You’re probably spending a lot more time on your couch, or at your desk. All that sitting can’t be good for you. So regardless of whether you’re making use of the 6-9 am exercise window during our national lockdown, doing these stretches for just 10 minutes can help you stretch your way to a stronger leaner body.
All over body stretching is essential for sustaining the range of movement in our joints. But it’s often the thing we neglect most when starting an exercise regime. Stretching is what helps to minimise joint degeneration as you age and in turn, helps you maintain your independence. Being in lockdown provides the perfect opportunity to cultivate a habit that will stick with you, long after the world returns to some form of normalcy.
Try these 4 stretches for 30 days and you will be amazed at the progression of your flexibility:
Aim for at least 10 minutes a day of intentional stretching…
1. Calf Stretch
Stand on a step placing the ball of your right foot on the edge with your heel hanging over the edge. Sink your heel towards the floor, using bodyweight to create a stretch. Hold this for 30 seconds. Then repeat on the other side.

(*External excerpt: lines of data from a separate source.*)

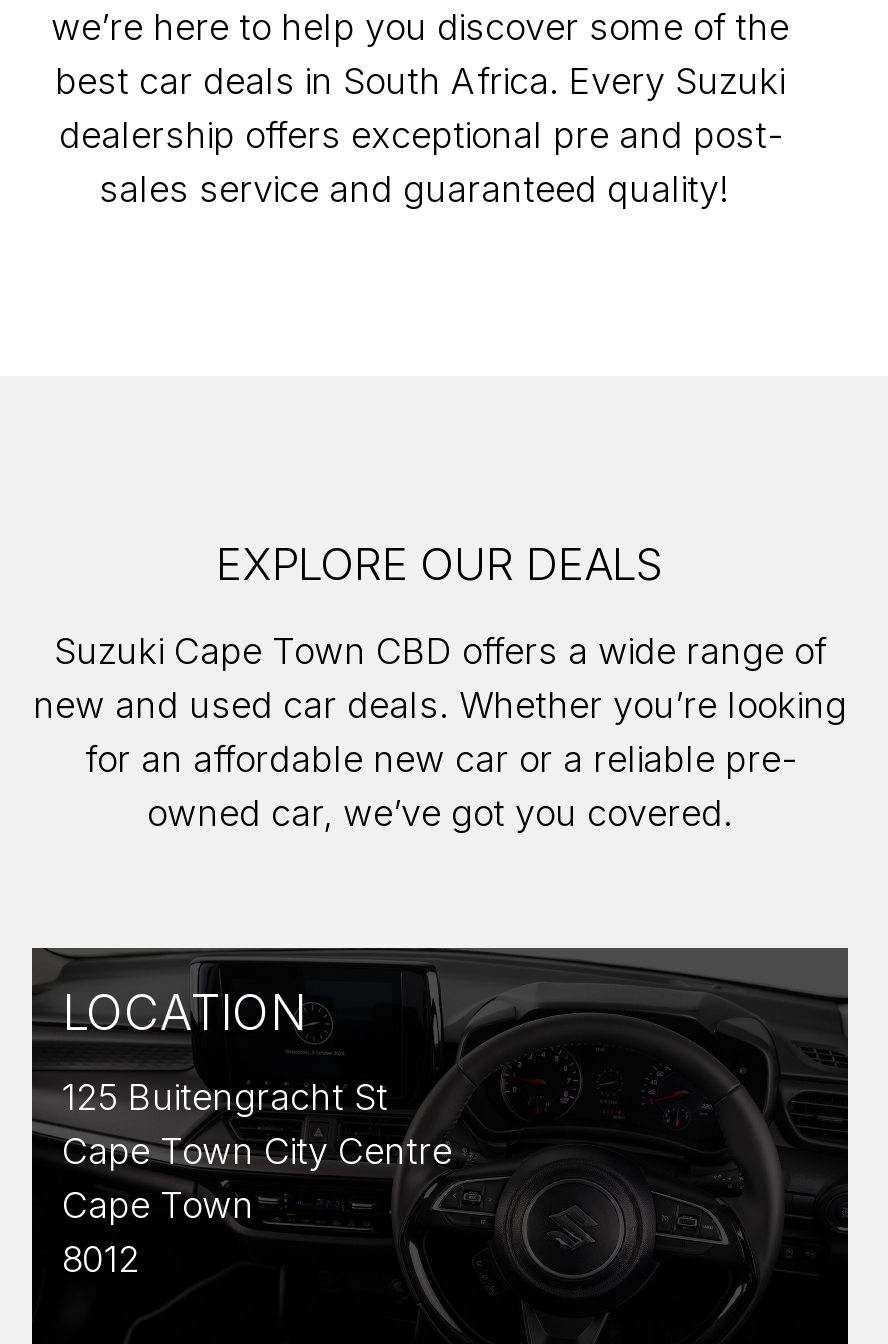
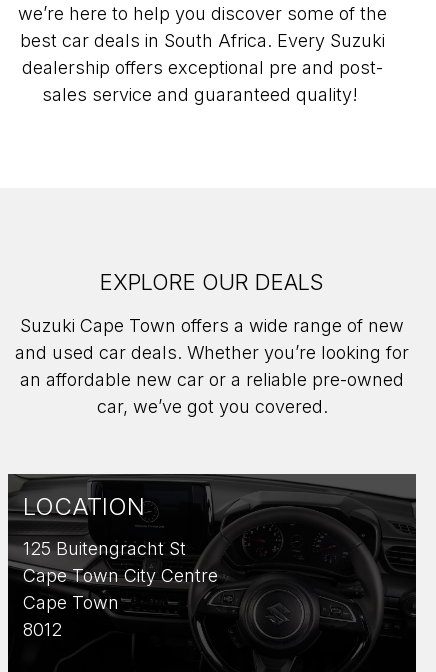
- Suzuki Cape Town CBD offers a wide range of
- new and used car deals. Whether you’re looking
- for an affordable new car or a reliable pre-
- owned car, we’ve got you covered.
+ Suzuki Cape Town offers a wide range of new
+ and used car deals. Whether you’re looking for
+ an affordable new car or a reliable pre-owned
+ car, we’ve got you covered.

Read more: 5 easy ways to stretch your salary
2. Glute and Hip Stretch
Stand facing the back of a chair around hip height. Lift your right foot and place the outside of it on the back of the chair. Let your right knee flop out to the side. Next, gently lean your torso forward as far as possible. Stretch out your arms over the chair and hold for 1 minute. Switch and repeat on the other side.
3. Lower Back Stretch
Lie on your back with your legs stretched out in front of you. Bend the knee of your left leg up. And bring it towards your body. Breathe in and then as you breathe out clasp your hands around your knee, hugging it into your chest. Hold for one minute and repeat on the other side.
4. All Over Stretch
Start in a full press-up position with your feet hip-width apart. Walk your hands a few paces back until your legs are 90 degrees to your body. Like an upside-down V. Aim for straight legs, back, arms, raising your hips and bottom to the ceiling. While also working to keep your heels flat on the floor. Hold for one minute.